Wednesday, November 25, 2009

SWAT4LS: wrapping up #1

It's already been five days since the SWAT4LS meeting (matching blog), and finally got around to writing up my personal summary. I very much enjoyed the Blue Obelisk dinner on Thursday evening with Nico, Duncan and Miguel (the CDK one).

The SWAT4LS was fun, interesting, perhaps to short, but very much appreciated! Thanx to all organizers! During the day various people tweeted the meeting, using the #swat4ls2009 hashtag (forwarded to a FriendFeed room), while Nico covered things in various blog posts which I'll link to below where appropriate. Summaries I have seen so far are from Nico and Duncan (again :), and the organizers.

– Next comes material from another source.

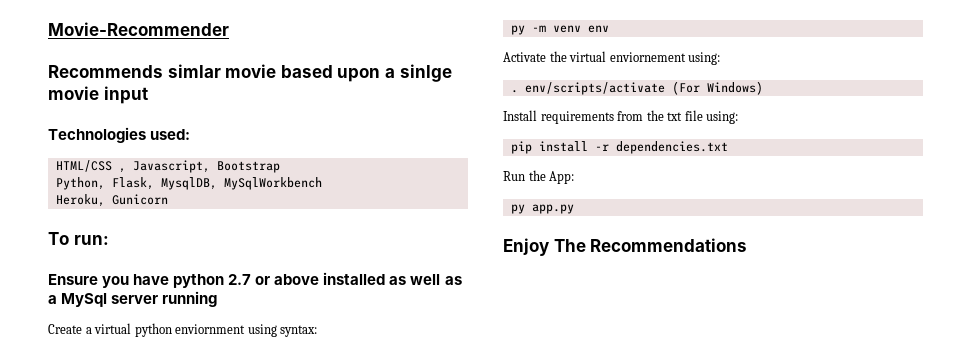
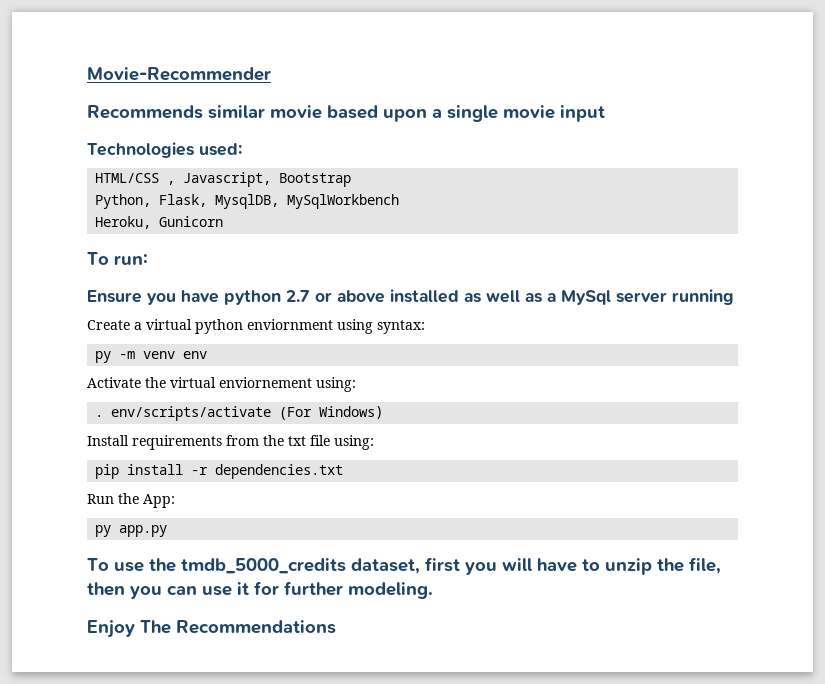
[167,64,221,78] simlar -> [208,105,265,119] similar
[399,64,452,82] sinlge -> [447,105,498,122] single
(574, 209) none -> [87,557,721,575] [87,581,433,599] // To use the tmdb_5000_credits dataset, first you will have to unzip the file, then you can use it for further modeling.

The day kicked off with a presentation by Alan Ruttenberg (Nico's coverage). It nicely demonstrated where the semantic web for life sciences is going too. Particularly interesting was the integration of SPARQL with Jmol in ImmPort/JmolViz: it uses Jmol to visualize a PDB entry, while using SPARQL to retrieve atomic and residue annotation, using Jmol script (we have to thank another Miguel (the Jmol one) for taking the scripting and visualization capabilities to the next level in 2002). It always makes me proud to see one of the projects I have worked on to hit a prominent place in key note talks at conferences :)

Alan also clarified that CC0 is not a license, but a statement about the public domain nature of data; there is nothing to accept, nothing to live up to. The important is, and I am sure most of my readers are well aware of that, is that it formalized the public domain concept by wrapping it in a full CC0 statement. My recommendation to all who want to make (chemical data) available as public domain, use the CC0; just because the CC0 works in any country, and it will make a lot of your users very happy. If you cannot claim CC0 because you are not really owner (as I have seen done), do not claim the data to be public domain either then (which was done)!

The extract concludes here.